Cross-Sectional Associations Between Dietary Antioxidant Vitamins C, E and Carotenoid Intakes and Sarcopenic Indices in Women Aged 18-79 Years

Affiliations

Cross-Sectional Associations Between Dietary Antioxidant Vitamins C, E and Carotenoid Intakes and Sarcopenic Indices in Women Aged 18-79 Years

A A Welch et al. Calcif Tissue Int. 2020 Apr.

Abstract

The prevalence of sarcopenia is increasing in aging populations, so prevention is critical. Vitamins (A, C, E and carotenoids) modify skeletal muscle via protein and collagen synthesis and anti-inflammatory activities. Previous studies have not investigated intake of these vitamins in relation to sarcopenic indices in both younger and older-aged women. Indices of skeletal muscle mass (as fat-free mass (FFM) relative to body size) were measured using DXA and leg explosive power (LEP) using the Nottingham Power Rig in 2570 women aged 18-79 years. Adjusted measures of skeletal muscle were calculated according to quintiles of vitamin C, E, retinol and carotenoid intake, derived from Food Frequency Questionnaires, after stratification by age. Higher vitamin C intake was associated with significantly higher indices of FFM and LEP, (Q5-Q1 = 2.0-12.8%, P < 0.01-0.02).

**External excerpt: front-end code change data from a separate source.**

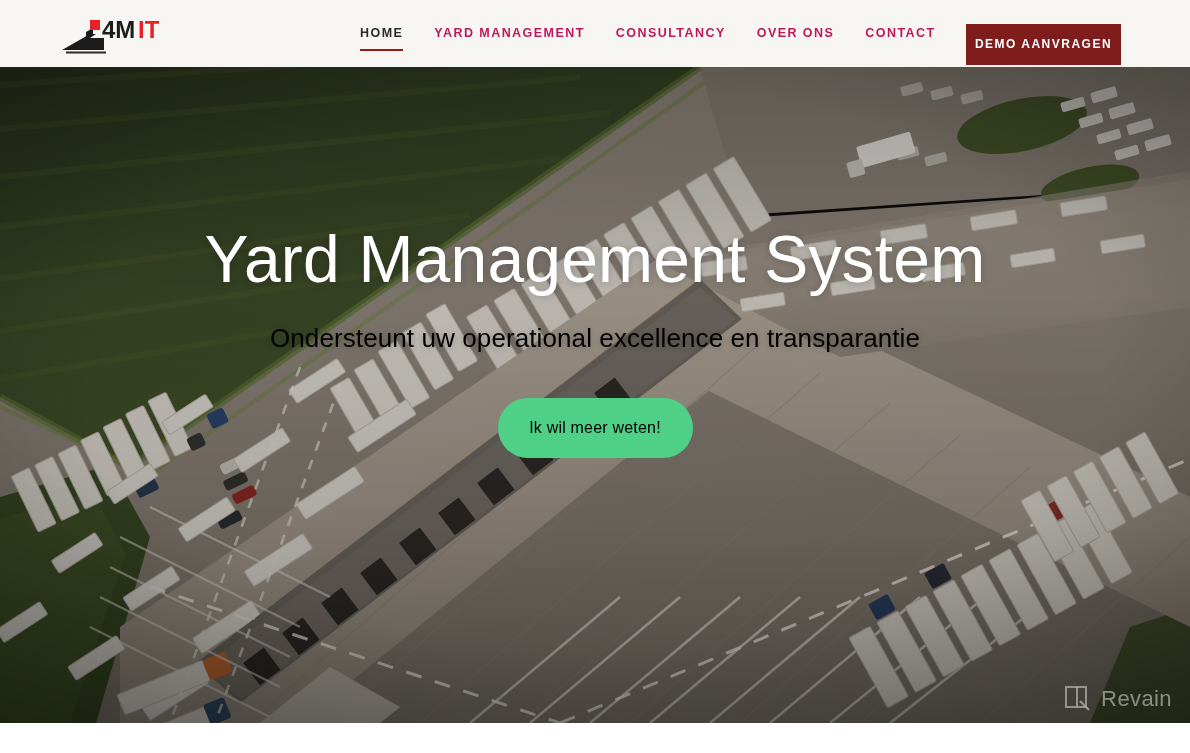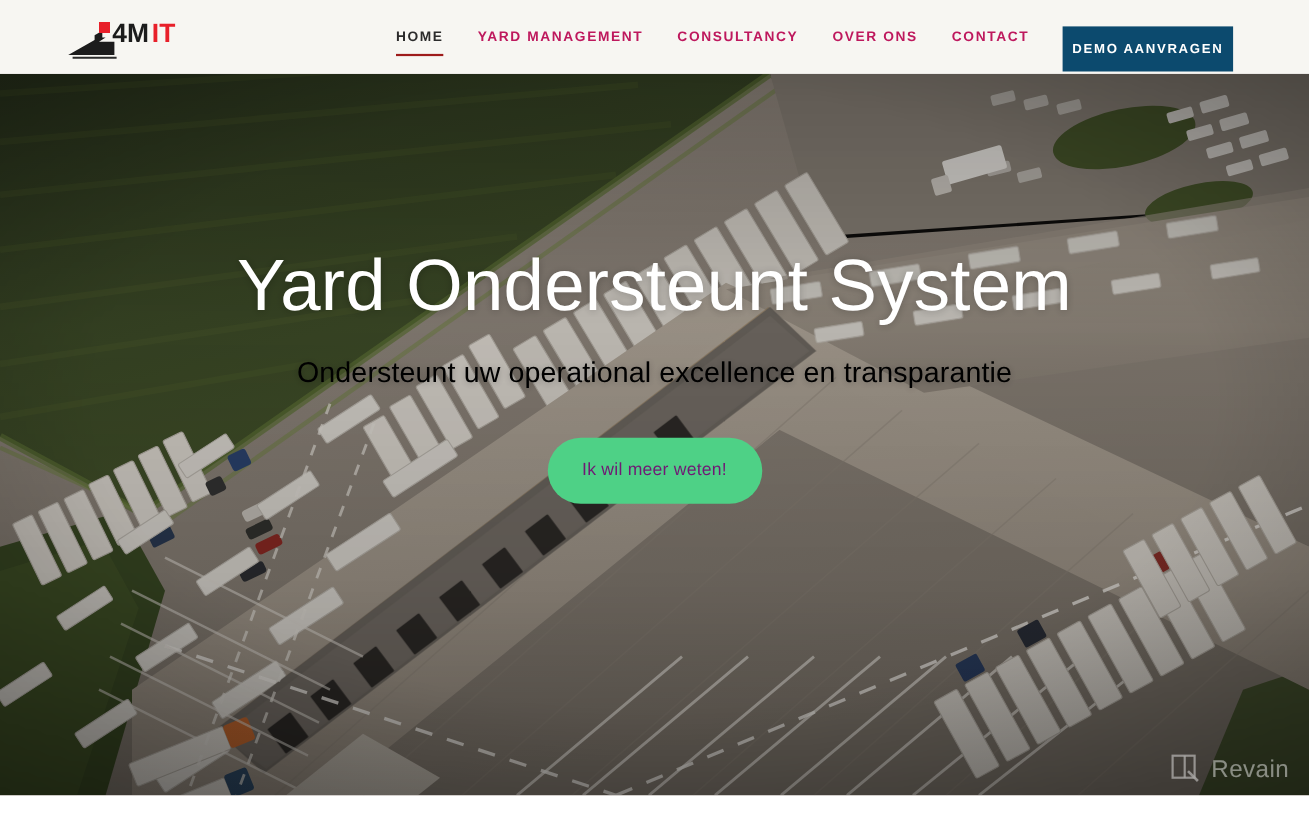"DEMO AANVRAGEN" .btn-demo { background: #0c4a6e -> #7f1d1d }
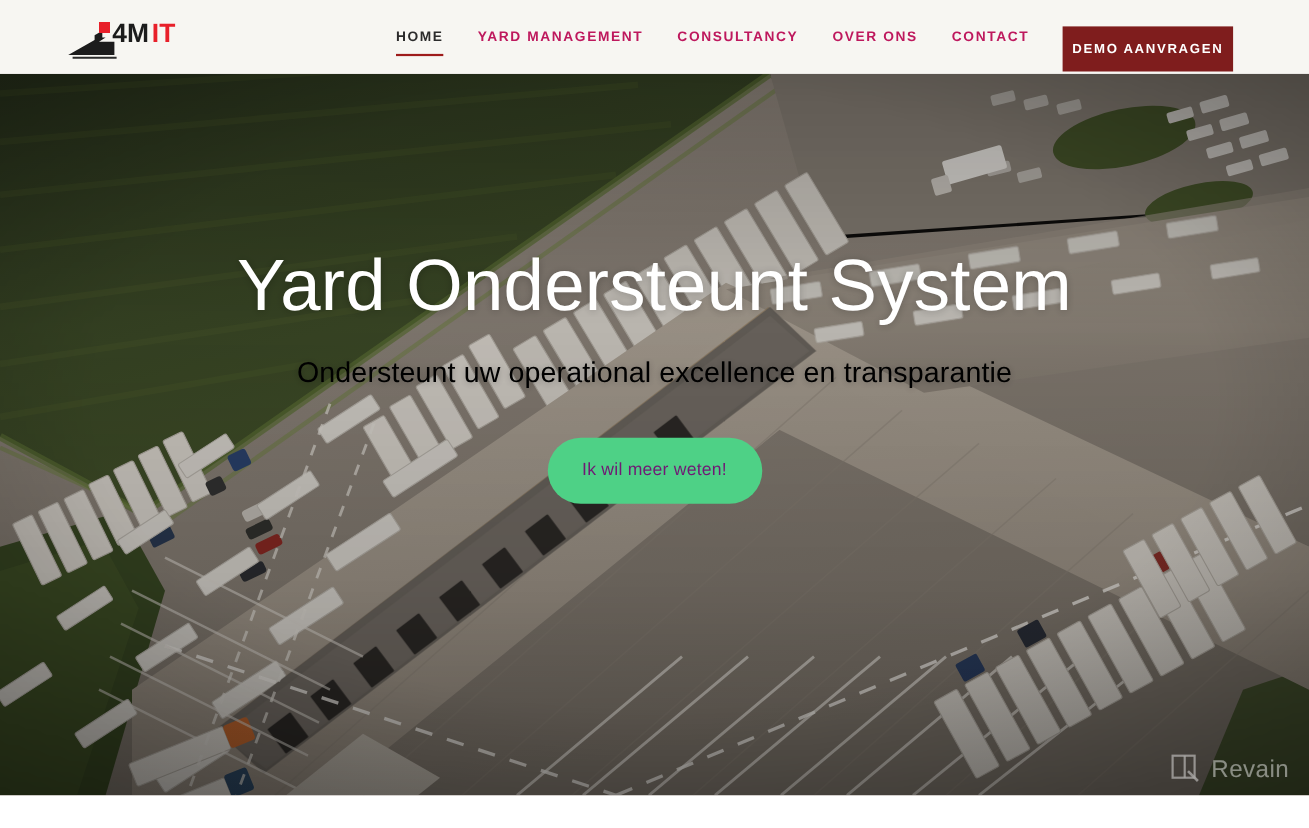"Yard Ondersteunt System" h1.hero-title { text: Ondersteunt -> Management }
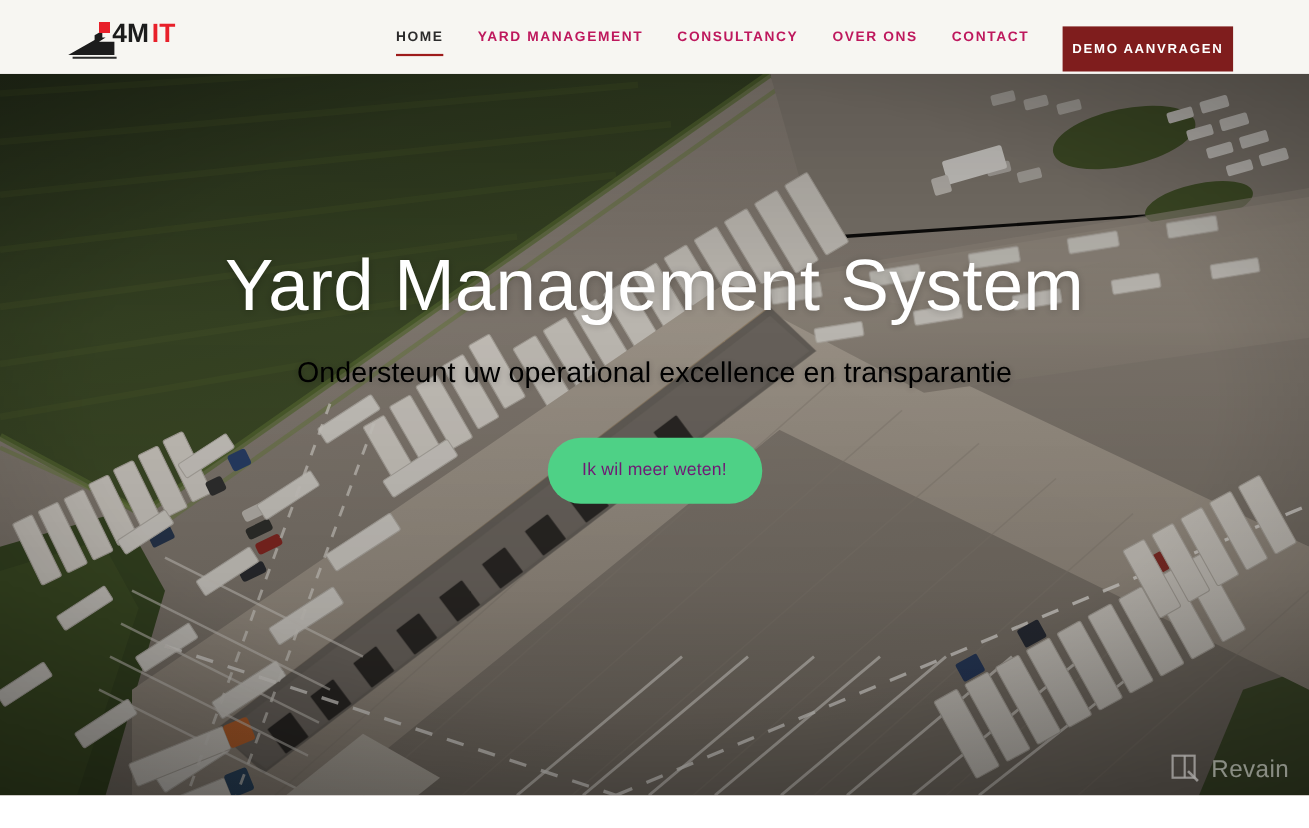"Ik wil meer weten!" .btn-hero { color: #701a75 -> #000000 }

Intakes of total and individual carotenoids were significantly associated with indices of FFM and LEP (Q5-Q1 = 1.0-7.5%). Vitamin E was significantly associated with FFM% and FFMBMI only. In mutually adjusted analysis with vitamin C, total carotene, vitamin E and protein in the model, the strongest associations were with vitamin C. These associations were stronger in younger women (< 65 years). For the first time, our research shows higher dietary intakes of antioxidant vitamins, particularly vitamin C, is associated with higher skeletal muscle mass and power in free-living women. These findings have relevance for the treatment and prevention of frailty and sarcopenia throughout adulthood.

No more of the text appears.